Work request:
Your response should give back each record exactly, word for word.

Data entries:
___

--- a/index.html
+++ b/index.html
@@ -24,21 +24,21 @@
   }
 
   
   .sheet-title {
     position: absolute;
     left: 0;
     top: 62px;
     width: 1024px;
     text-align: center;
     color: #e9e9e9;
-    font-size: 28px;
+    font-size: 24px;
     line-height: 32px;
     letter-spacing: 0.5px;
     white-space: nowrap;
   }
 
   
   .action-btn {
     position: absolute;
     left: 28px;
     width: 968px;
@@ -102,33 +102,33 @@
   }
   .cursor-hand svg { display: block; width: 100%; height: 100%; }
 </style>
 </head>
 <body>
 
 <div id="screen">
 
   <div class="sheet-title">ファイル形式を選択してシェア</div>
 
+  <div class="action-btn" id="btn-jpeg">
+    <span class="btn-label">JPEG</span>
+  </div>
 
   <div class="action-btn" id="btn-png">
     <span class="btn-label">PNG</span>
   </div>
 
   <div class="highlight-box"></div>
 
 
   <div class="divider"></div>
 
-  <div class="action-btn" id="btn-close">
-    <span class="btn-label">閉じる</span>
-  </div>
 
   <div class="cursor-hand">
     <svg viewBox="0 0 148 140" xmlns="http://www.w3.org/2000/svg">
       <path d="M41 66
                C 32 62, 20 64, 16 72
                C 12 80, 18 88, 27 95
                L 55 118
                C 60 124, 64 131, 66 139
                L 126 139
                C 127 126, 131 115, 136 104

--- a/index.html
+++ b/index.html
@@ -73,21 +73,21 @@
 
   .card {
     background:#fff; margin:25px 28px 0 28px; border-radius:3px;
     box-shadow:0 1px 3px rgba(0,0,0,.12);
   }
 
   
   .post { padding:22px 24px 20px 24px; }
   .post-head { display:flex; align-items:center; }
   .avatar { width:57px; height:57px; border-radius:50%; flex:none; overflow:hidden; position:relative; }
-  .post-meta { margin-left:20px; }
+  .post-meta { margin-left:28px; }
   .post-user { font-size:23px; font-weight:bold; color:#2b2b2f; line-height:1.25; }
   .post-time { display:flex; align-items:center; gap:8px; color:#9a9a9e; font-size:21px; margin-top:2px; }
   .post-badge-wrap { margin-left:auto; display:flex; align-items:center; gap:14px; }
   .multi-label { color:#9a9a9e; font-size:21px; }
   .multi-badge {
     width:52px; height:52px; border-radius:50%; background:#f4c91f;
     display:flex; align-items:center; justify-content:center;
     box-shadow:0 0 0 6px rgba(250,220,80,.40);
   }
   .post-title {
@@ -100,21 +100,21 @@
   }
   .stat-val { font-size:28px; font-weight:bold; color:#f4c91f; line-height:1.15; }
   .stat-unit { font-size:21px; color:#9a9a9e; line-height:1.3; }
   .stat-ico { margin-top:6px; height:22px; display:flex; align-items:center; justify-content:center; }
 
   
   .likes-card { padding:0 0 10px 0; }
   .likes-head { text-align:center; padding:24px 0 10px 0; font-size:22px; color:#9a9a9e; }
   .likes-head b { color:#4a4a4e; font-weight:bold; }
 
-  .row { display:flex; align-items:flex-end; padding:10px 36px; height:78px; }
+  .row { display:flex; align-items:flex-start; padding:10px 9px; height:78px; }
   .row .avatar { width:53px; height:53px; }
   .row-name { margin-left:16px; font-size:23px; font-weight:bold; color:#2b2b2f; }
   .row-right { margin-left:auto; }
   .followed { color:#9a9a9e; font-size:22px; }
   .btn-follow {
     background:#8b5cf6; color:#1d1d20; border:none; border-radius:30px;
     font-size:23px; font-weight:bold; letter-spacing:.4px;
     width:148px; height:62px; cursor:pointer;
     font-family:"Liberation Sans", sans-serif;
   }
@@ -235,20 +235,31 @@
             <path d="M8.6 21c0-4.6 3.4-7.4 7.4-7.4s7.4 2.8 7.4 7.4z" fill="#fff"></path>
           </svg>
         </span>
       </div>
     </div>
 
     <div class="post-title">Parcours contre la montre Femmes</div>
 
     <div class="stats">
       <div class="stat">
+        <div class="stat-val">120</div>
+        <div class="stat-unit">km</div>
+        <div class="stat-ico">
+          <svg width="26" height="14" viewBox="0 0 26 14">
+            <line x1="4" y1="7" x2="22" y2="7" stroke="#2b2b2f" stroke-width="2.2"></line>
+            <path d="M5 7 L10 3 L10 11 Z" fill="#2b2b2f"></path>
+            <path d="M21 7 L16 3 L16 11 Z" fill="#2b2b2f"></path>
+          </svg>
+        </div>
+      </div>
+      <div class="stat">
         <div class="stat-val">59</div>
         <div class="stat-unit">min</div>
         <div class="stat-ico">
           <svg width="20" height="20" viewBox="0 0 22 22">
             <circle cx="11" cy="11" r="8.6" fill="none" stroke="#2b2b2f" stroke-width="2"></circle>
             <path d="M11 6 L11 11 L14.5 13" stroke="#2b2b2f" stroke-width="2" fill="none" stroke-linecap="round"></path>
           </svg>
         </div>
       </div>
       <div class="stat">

___

Solution to the exercise:
--- a/index.html
+++ b/index.html
@@ -24,21 +24,21 @@
   }
 
   
   .sheet-title {
     position: absolute;
     left: 0;
     top: 62px;
     width: 1024px;
     text-align: center;
     color: #e9e9e9;
-    font-size: 28px;
+    font-size: 24px;
     line-height: 32px;
     letter-spacing: 0.5px;
     white-space: nowrap;
   }
 
   
   .action-btn {
     position: absolute;
     left: 28px;
     width: 968px;
@@ -102,33 +102,33 @@
   }
   .cursor-hand svg { display: block; width: 100%; height: 100%; }
 </style>
 </head>
 <body>
 
 <div id="screen">
 
   <div class="sheet-title">ファイル形式を選択してシェア</div>
 
+  <div class="action-btn" id="btn-jpeg">
+    <span class="btn-label">JPEG</span>
+  </div>
 
   <div class="action-btn" id="btn-png">
     <span class="btn-label">PNG</span>
   </div>
 
   <div class="highlight-box"></div>
 
 
   <div class="divider"></div>
 
-  <div class="action-btn" id="btn-close">
-    <span class="btn-label">閉じる</span>
-  </div>
 
   <div class="cursor-hand">
     <svg viewBox="0 0 148 140" xmlns="http://www.w3.org/2000/svg">
       <path d="M41 66
                C 32 62, 20 64, 16 72
                C 12 80, 18 88, 27 95
                L 55 118
                C 60 124, 64 131, 66 139
                L 126 139
                C 127 126, 131 115, 136 104

--- a/index.html
+++ b/index.html
@@ -73,21 +73,21 @@
 
   .card {
     background:#fff; margin:25px 28px 0 28px; border-radius:3px;
     box-shadow:0 1px 3px rgba(0,0,0,.12);
   }
 
   
   .post { padding:22px 24px 20px 24px; }
   .post-head { display:flex; align-items:center; }
   .avatar { width:57px; height:57px; border-radius:50%; flex:none; overflow:hidden; position:relative; }
-  .post-meta { margin-left:20px; }
+  .post-meta { margin-left:28px; }
   .post-user { font-size:23px; font-weight:bold; color:#2b2b2f; line-height:1.25; }
   .post-time { display:flex; align-items:center; gap:8px; color:#9a9a9e; font-size:21px; margin-top:2px; }
   .post-badge-wrap { margin-left:auto; display:flex; align-items:center; gap:14px; }
   .multi-label { color:#9a9a9e; font-size:21px; }
   .multi-badge {
     width:52px; height:52px; border-radius:50%; background:#f4c91f;
     display:flex; align-items:center; justify-content:center;
     box-shadow:0 0 0 6px rgba(250,220,80,.40);
   }
   .post-title {
@@ -100,21 +100,21 @@
   }
   .stat-val { font-size:28px; font-weight:bold; color:#f4c91f; line-height:1.15; }
   .stat-unit { font-size:21px; color:#9a9a9e; line-height:1.3; }
   .stat-ico { margin-top:6px; height:22px; display:flex; align-items:center; justify-content:center; }
 
   
   .likes-card { padding:0 0 10px 0; }
   .likes-head { text-align:center; padding:24px 0 10px 0; font-size:22px; color:#9a9a9e; }
   .likes-head b { color:#4a4a4e; font-weight:bold; }
 
-  .row { display:flex; align-items:flex-end; padding:10px 36px; height:78px; }
+  .row { display:flex; align-items:flex-start; padding:10px 9px; height:78px; }
   .row .avatar { width:53px; height:53px; }
   .row-name { margin-left:16px; font-size:23px; font-weight:bold; color:#2b2b2f; }
   .row-right { margin-left:auto; }
   .followed { color:#9a9a9e; font-size:22px; }
   .btn-follow {
     background:#8b5cf6; color:#1d1d20; border:none; border-radius:30px;
     font-size:23px; font-weight:bold; letter-spacing:.4px;
     width:148px; height:62px; cursor:pointer;
     font-family:"Liberation Sans", sans-serif;
   }
@@ -235,20 +235,31 @@
             <path d="M8.6 21c0-4.6 3.4-7.4 7.4-7.4s7.4 2.8 7.4 7.4z" fill="#fff"></path>
           </svg>
         </span>
       </div>
     </div>
 
     <div class="post-title">Parcours contre la montre Femmes</div>
 
     <div class="stats">
       <div class="stat">
+        <div class="stat-val">120</div>
+        <div class="stat-unit">km</div>
+        <div class="stat-ico">
+          <svg width="26" height="14" viewBox="0 0 26 14">
+            <line x1="4" y1="7" x2="22" y2="7" stroke="#2b2b2f" stroke-width="2.2"></line>
+            <path d="M5 7 L10 3 L10 11 Z" fill="#2b2b2f"></path>
+            <path d="M21 7 L16 3 L16 11 Z" fill="#2b2b2f"></path>
+          </svg>
+        </div>
+      </div>
+      <div class="stat">
         <div class="stat-val">59</div>
         <div class="stat-unit">min</div>
         <div class="stat-ico">
           <svg width="20" height="20" viewBox="0 0 22 22">
             <circle cx="11" cy="11" r="8.6" fill="none" stroke="#2b2b2f" stroke-width="2"></circle>
             <path d="M11 6 L11 11 L14.5 13" stroke="#2b2b2f" stroke-width="2" fill="none" stroke-linecap="round"></path>
           </svg>
         </div>
       </div>
       <div class="stat">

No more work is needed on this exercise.